もちろん、そうした「未来の話」以前の配置や異動検討にも活用していくつもりです。マトリクス表示機能「シャッフルフェイス」や、組織図機能「シナプスツリー」で人材配置のシミュレーションが簡単にできるので、こうした機能をフル活用し、それぞれの職員が能力を最大限に発揮し、必要な経験を詰める配置を実現したいです。
2023(令和5)年度からは、地方公務員の定年が段階的に引き上げられます。経験豊富なシニア人材を適切に配置し、モチベーション高く働き続けてもらうための施策が必要になる上に、定員管理も難しくなることが予想されます。こうした課題に対しても、カオナビに蓄積するデータをうまく活用することで解決策を見出していけたらと思っています。
追い風が吹く今こそ、DXを進める絶好のチャンス
――タレントマネジメントに関心を寄せている、今まさに人事DXに着手しようとしているという他の自治体のご担当者に、アドバイスをお願いします。

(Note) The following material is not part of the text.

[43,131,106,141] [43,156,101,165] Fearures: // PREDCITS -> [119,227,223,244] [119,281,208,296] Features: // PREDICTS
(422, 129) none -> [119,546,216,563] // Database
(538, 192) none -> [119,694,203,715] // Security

行政にとってDXはハードルが高いと感じるかもしれませんが、行政内部のDXについては、脱・紙、脱・Excelをはじめ、大幅な効率化や簡素化が望める分、むしろ成果を生み出しやすく結果が見えやすい施策だと感じています。コロナ禍によるデジタル化の流れに加えて、政府が「デジタル田園都市国家構想」「自治体DX推進計画」を提唱するなど、予算や機運面で追い風が吹いている今こそ、DXを進める絶好のチャンスではないでしょうか。

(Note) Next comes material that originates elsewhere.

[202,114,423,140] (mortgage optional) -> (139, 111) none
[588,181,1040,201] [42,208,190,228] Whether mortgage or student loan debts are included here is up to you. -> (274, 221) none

とはいえ、自治体の意識決定には説明責任が求められますので、自治体の計画であるDX戦略などと紐づけて戦略的に進めていく工夫が必要でしょう。
われわれ塩尻市にも「市民や地域企業の皆さんと協働でDXを進めていくことが求められる中で、まずは市役所自身がトランスフォームしていこう」という使命感を庁全体で共有し、財政部門や企画部門を巻き込みながら進めてきた経緯があります。
DXはシステムを入れて終わり、というものではありません。タレントマネジメントのノウハウをはじめ、自分たちだけではカバーしきれない部分はカオナビのような民間の力も借りつつ、地域のDXのモデルになるべく引き続き取り組みを進めていくつもりです。他の自治体とも積極的に情報交換もしていきたいと思っていますので、お気軽にご連絡やお問い合わせいただけたらと思います。
- 設立
- 1959年4月
- 職員数
- 約1,400名(正規職員550名、会計年度任用職員850名)
- 人口
- 66,753人(2022年7月1日現在)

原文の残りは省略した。